◆ **What the task requires**
Write out, word for word and with no pictures, each line below from the one containing "text-align: none ->" through the one containing "color: #0369a1 ->", both included, and no other line.

◆ **Data records**
++++++++++++++++++++
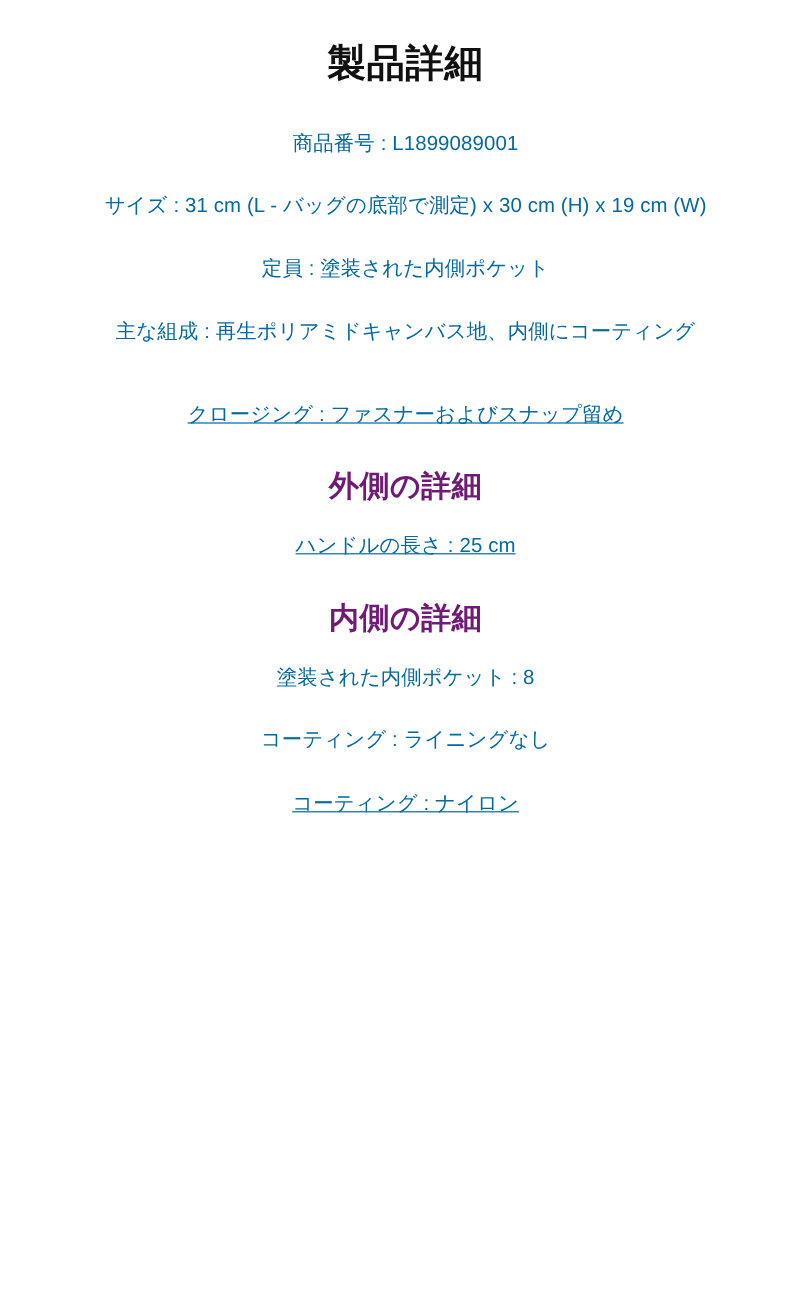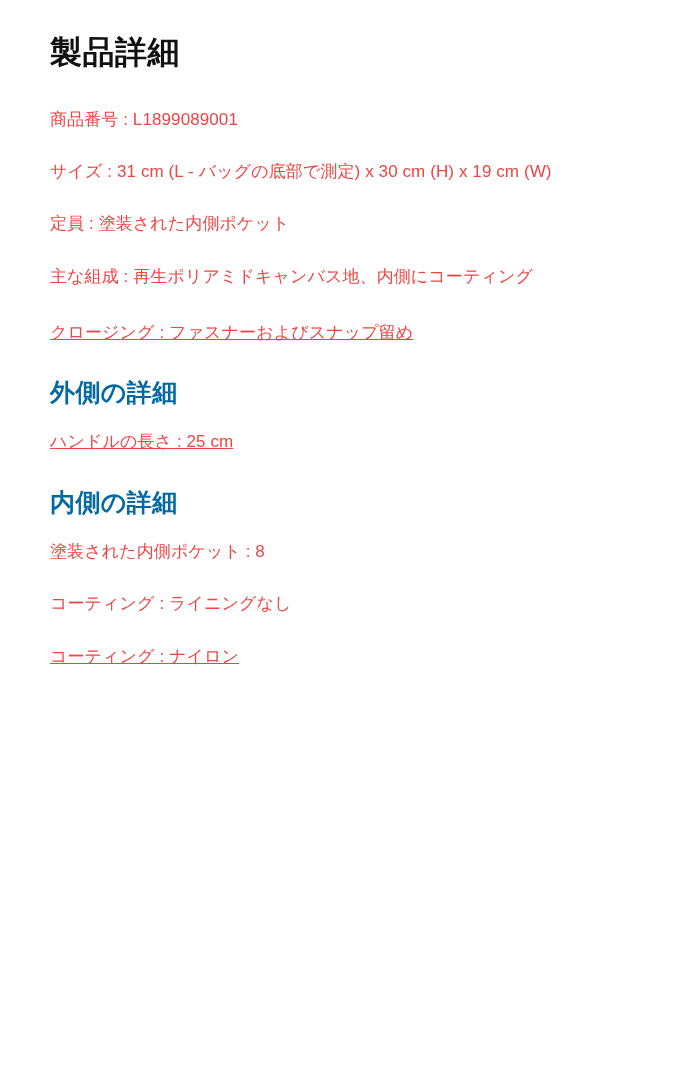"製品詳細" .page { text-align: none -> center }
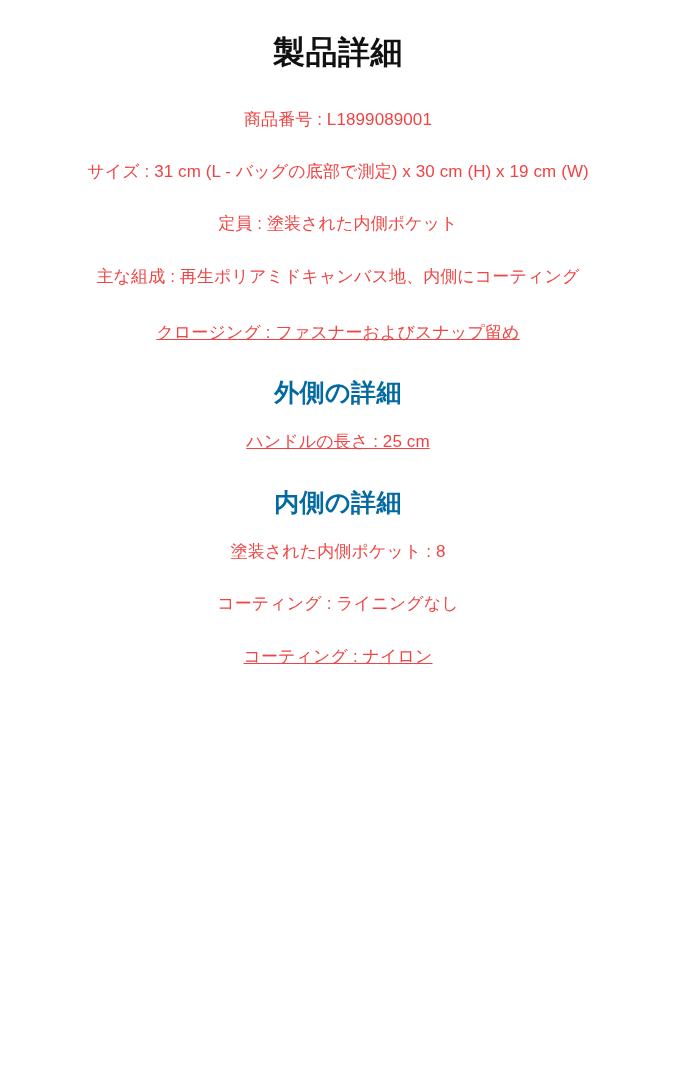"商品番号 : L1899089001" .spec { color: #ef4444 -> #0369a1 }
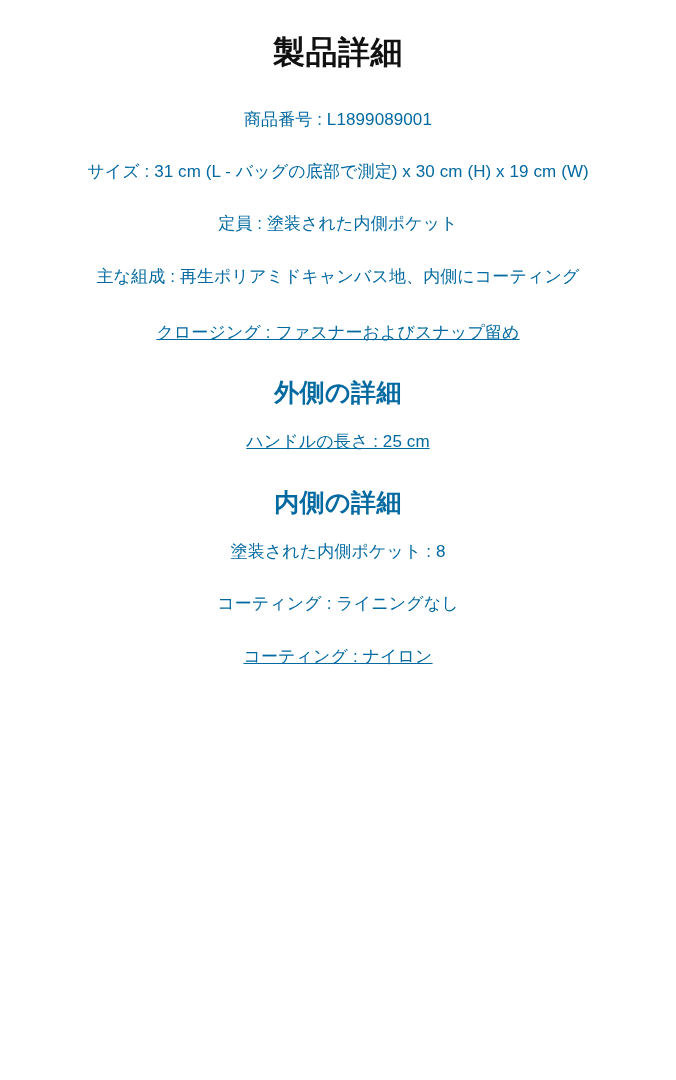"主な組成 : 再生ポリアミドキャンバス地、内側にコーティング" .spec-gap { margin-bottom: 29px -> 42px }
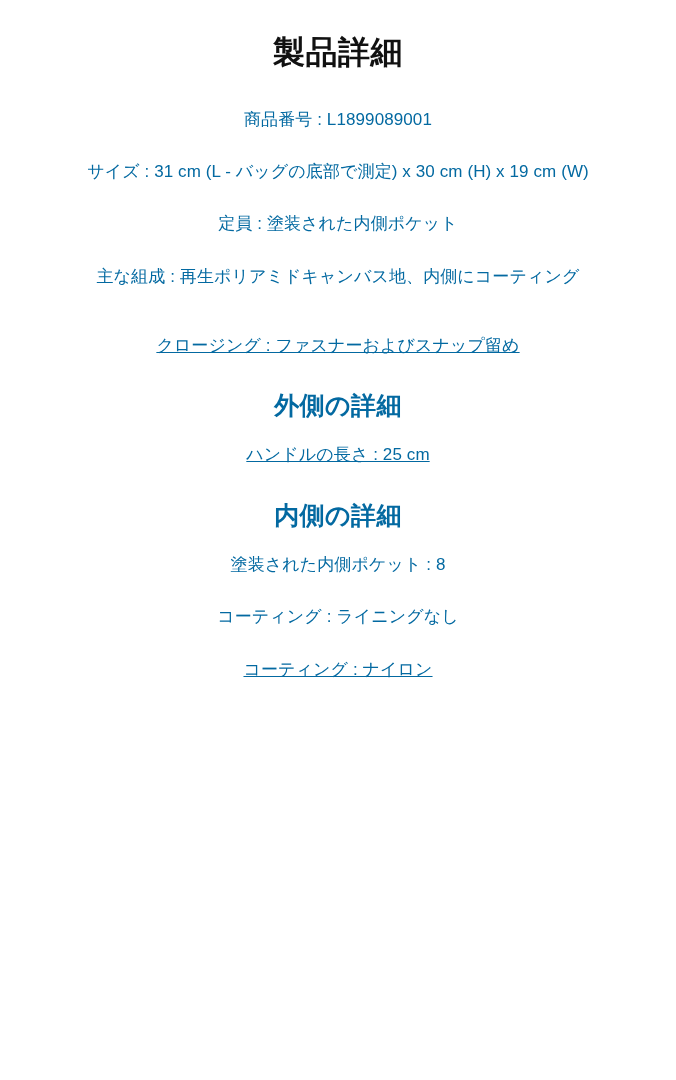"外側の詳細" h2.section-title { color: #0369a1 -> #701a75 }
++++++++++++++++++++
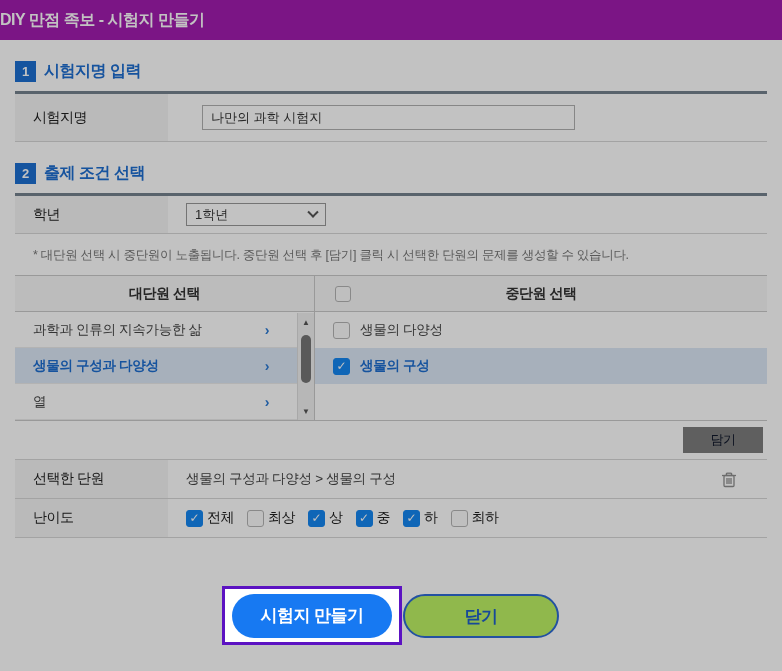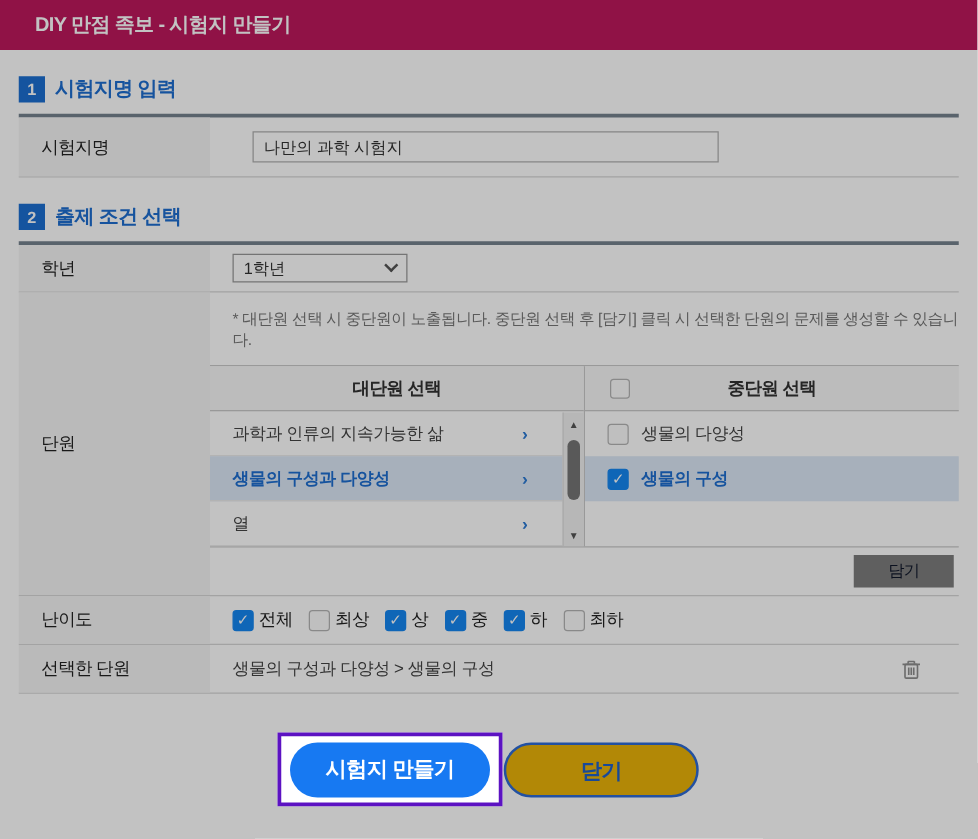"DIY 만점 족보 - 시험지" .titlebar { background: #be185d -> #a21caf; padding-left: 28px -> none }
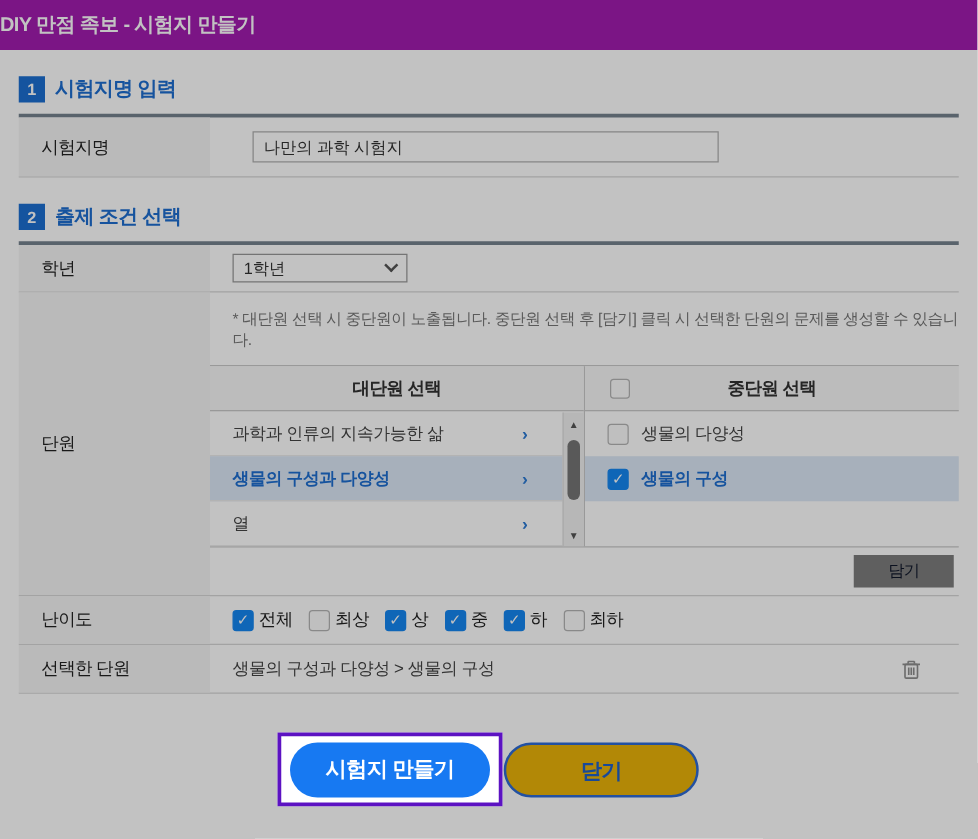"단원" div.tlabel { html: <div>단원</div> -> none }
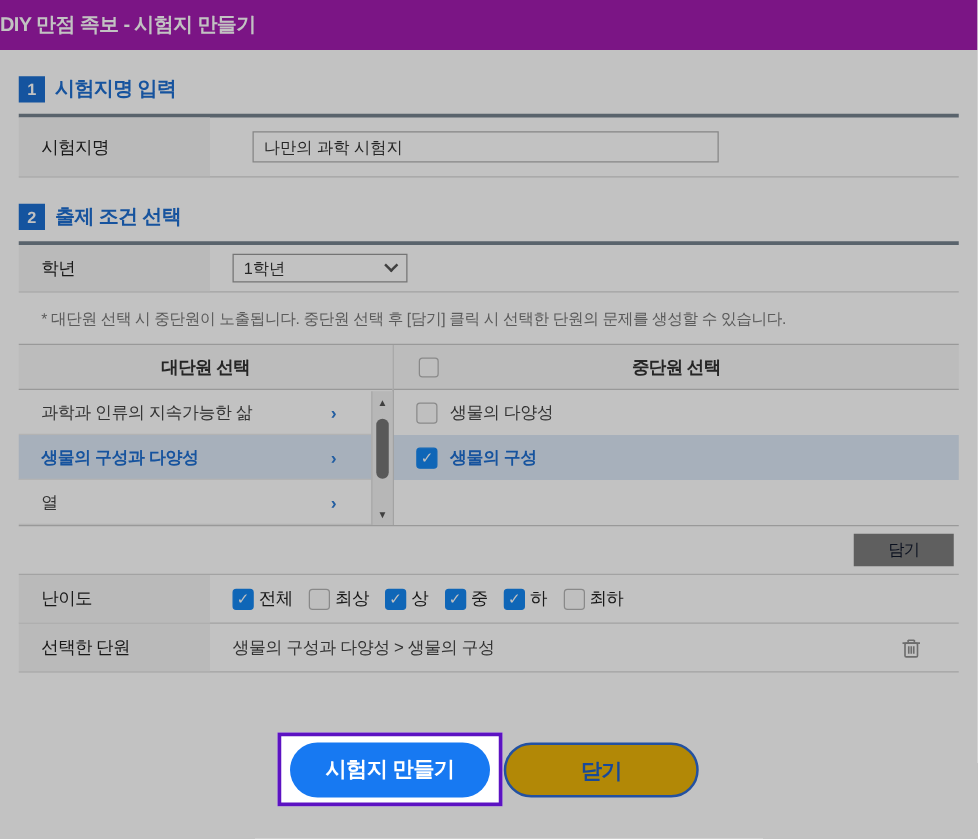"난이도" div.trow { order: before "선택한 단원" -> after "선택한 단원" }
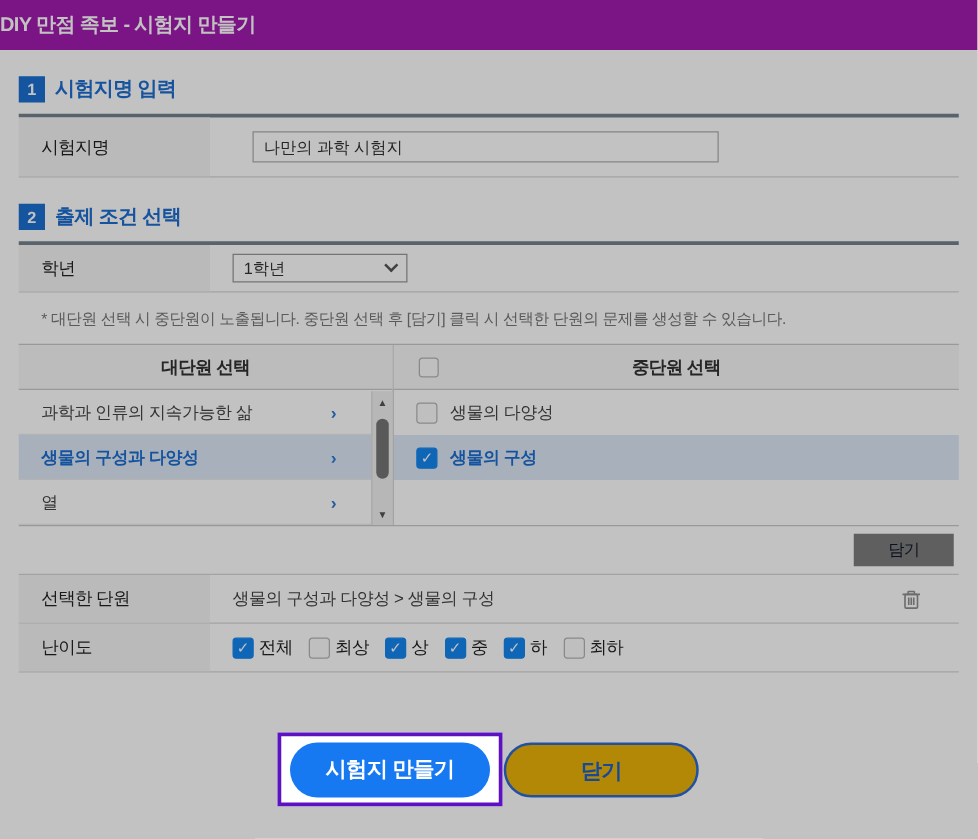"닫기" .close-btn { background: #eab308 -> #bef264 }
++++++++++++++++++++
◆ **Task answer**
"製品詳細" .page { text-align: none -> center }
"商品番号 : L1899089001" .spec { color: #ef4444 -> #0369a1 }
"主な組成 : 再生ポリアミドキャンバス地、内側にコーティング" .spec-gap { margin-bottom: 29px -> 42px }
"外側の詳細" h2.section-title { color: #0369a1 -> #701a75 }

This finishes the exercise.